Sunday, 16 September 2012

The Historical Novelist’s Armoury

Although I’m a horror novelist first and foremost, most of what I write is set in the past, or at least has a historical element.

Writing horror doesn’t need much support.  While critiques are invaluable, in general you can either do it or you can’t, and there isn’t much you can refer to to help.  I’ll leave it to my readers to decide which camp I fall in.

But the historical side of my fiction is different.  I’m always needing to research some detail of my Celtic-themed stories.  So, where do I turn for help?

Well, firstly, I have the standard dictionaries and the like that I guess most writers have my their desk.  I have a dictionary, a thesaurus, and a Dictionary of Grammar close to hand.  Because a lot of my settings are Welsh, I also have a Welsh/English dictionary.

What else?

Well, I studied the (post-Roman) British Celts at university so I’ve got all the ‘standard’ textbooks – at least, the ones that were current when I was a student.  Some are probably out of date by now.  They’re on a bookshelf in another room and I refer to them if I need them.  By my desk are three (yes, three) Celtic sourcebooks – a Dictionary of Celtic Mythology, a Dictionary of Arthurian Myth and Legend, and a more historical Dictionary of Dark Age Britain.  I can recommend all three.

I also have to hand any specialist books I need for the novel I’m working on.  For example, I’m currently working on something based around one of the Welsh Mabinogion stories.  I have a paperback translation of The Mabinogion to hand.  I’ve also got web links to a couple of commentaries.

Fortunately in the UK we have wonderful Ordnance Survey maps.  These come in a variety of scales and show everything you could reasonably want in a map.  While for quick reference I use the similar online Streetmap, I make sure I have the Ordnance Survey map for wherever I’m setting a novel.  They show ancient sites and are invaluable for getting an idea of the lie of the land.  I also use the online Google Earth for photographic views.  Having lived in North Wales, I’m familiar with a lot of my Welsh settings as well, which is a great help.

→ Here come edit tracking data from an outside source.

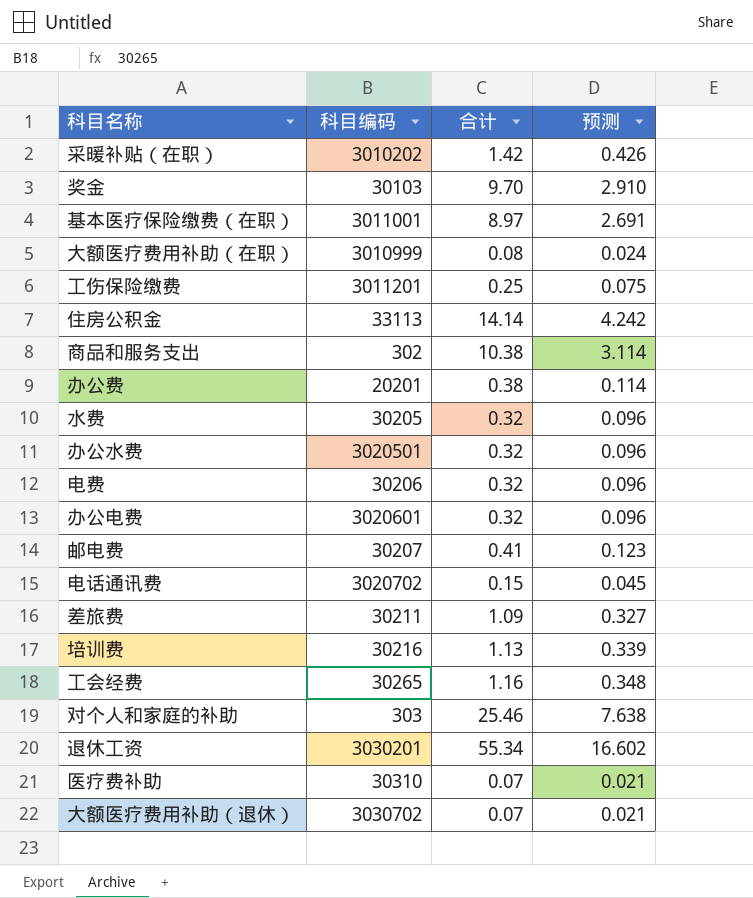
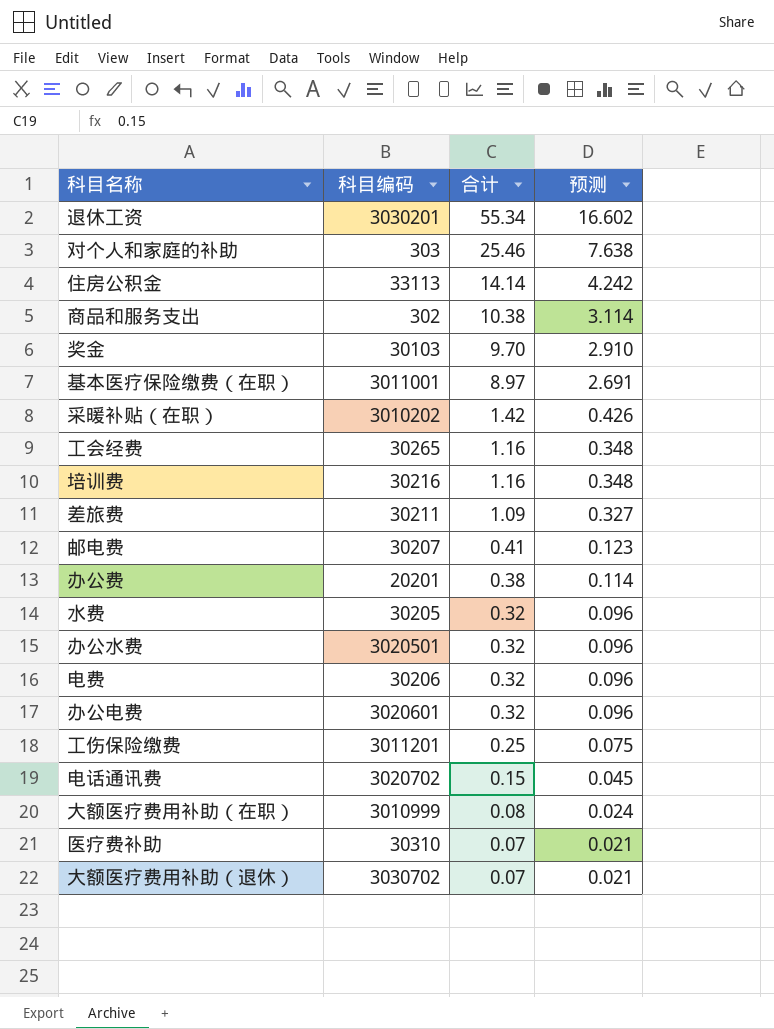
row order: none -> 合计 descending
培训费 | 合计: 1.13 -> 1.16
培训费 | 预测: 0.339 -> 0.348

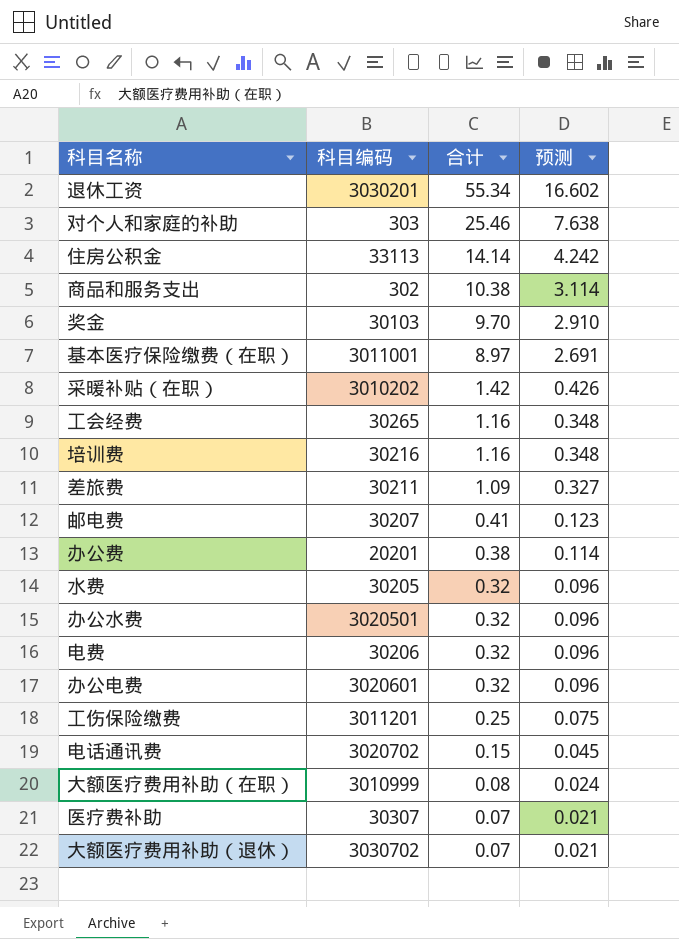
医疗费补助 | 科目编码: 30310 -> 30307

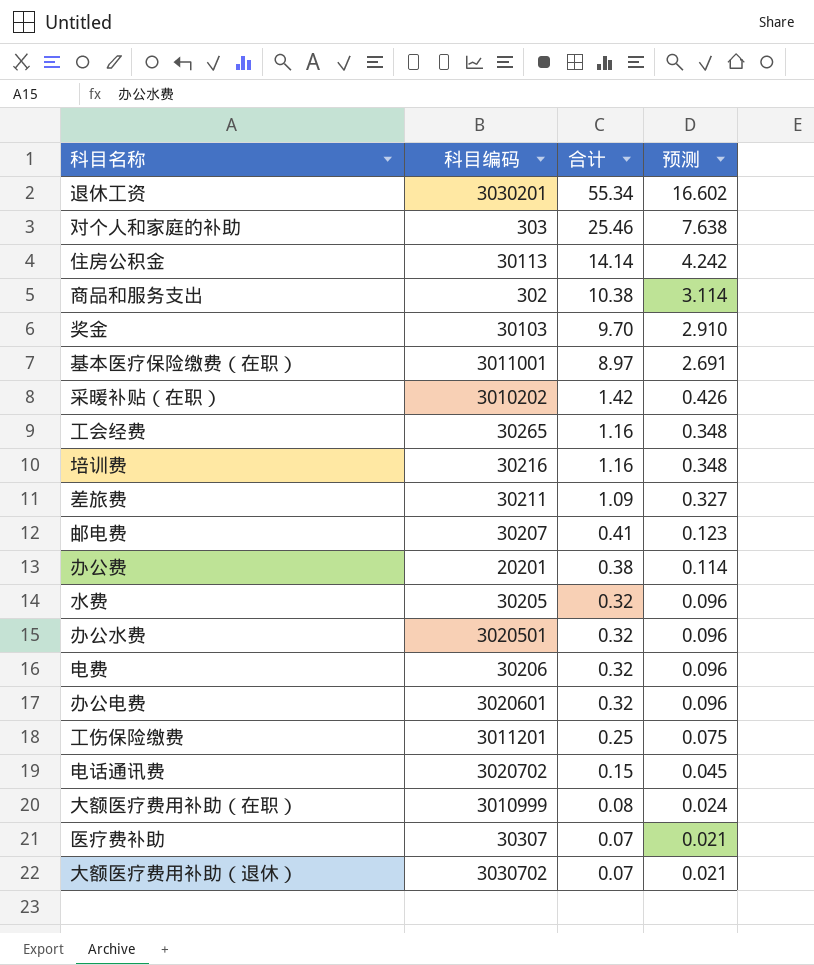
住房公积金 | 科目编码: 33113 -> 30113

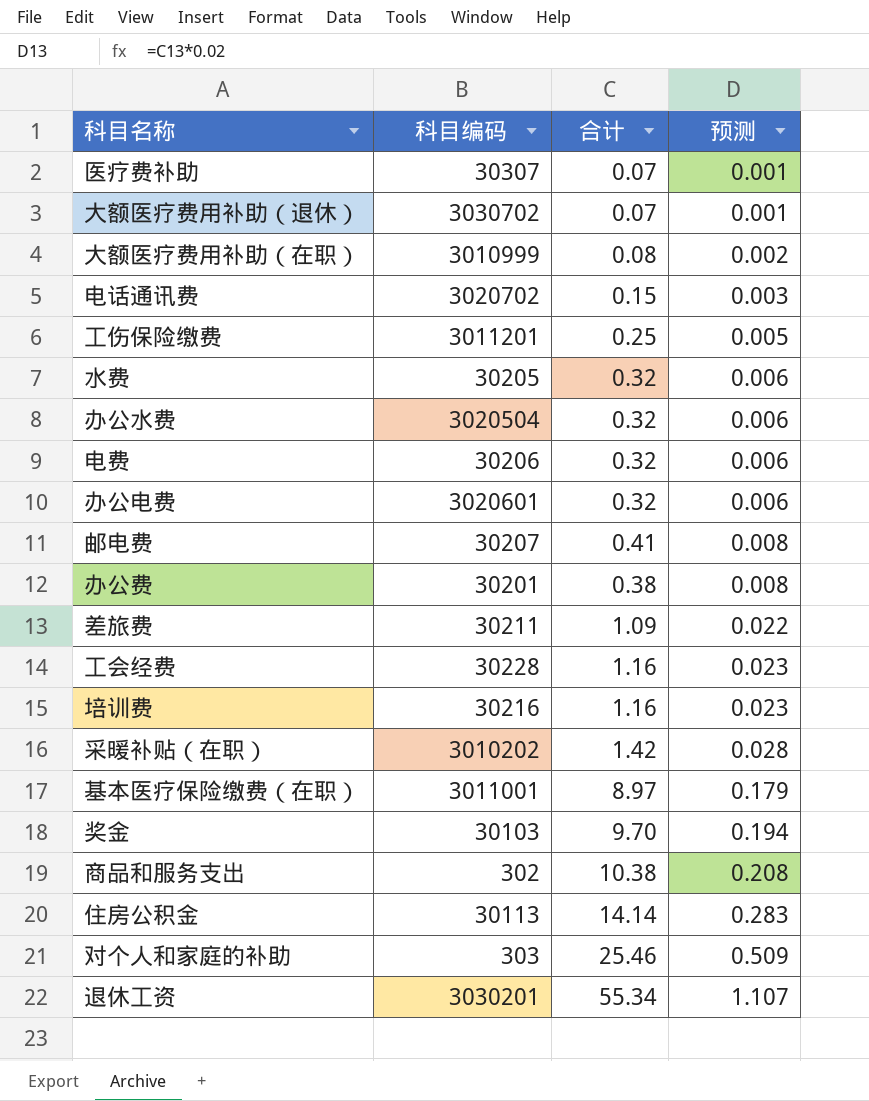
row order: 合计 descending -> 预测 ascending
column 预测 | formula: [合计] * 0.3 -> [合计] * 0.02
办公水费 | 科目编码: 3020501 -> 3020504
办公费 | 科目编码: 20201 -> 30201
工会经费 | 科目编码: 30265 -> 30228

I like to proof read hardcopy rather than electronic.  So, I’ve got a clipboard, copyholder and propelling pencil (more precise than a pen) to hand.

Of course, I’ve also got a lot of writing web sites linked on my computer.  I expect most writers do – other writers, publishers (especially of my works), listings of publishers, publicity sites, critique groups, message boards and the like.

I’ve also got pictures of my covers as both my desktop background and screensaver.  I’ve also got them in frames running up the stairs.  They’re great for moments of self-doubt: they reassure me that I really can write that difficult next scene.

Finally, and most important, I’ve got a coaster (covered in Celtic patterns) for all the coffee I get through.

So, that’s about it for the ‘tools’ I use for my fiction. I suspect if I wrote other genres I’d need different aids. If I wrote more erotica I would certainly buy a whole shelf of genre DVDs – for research, of course.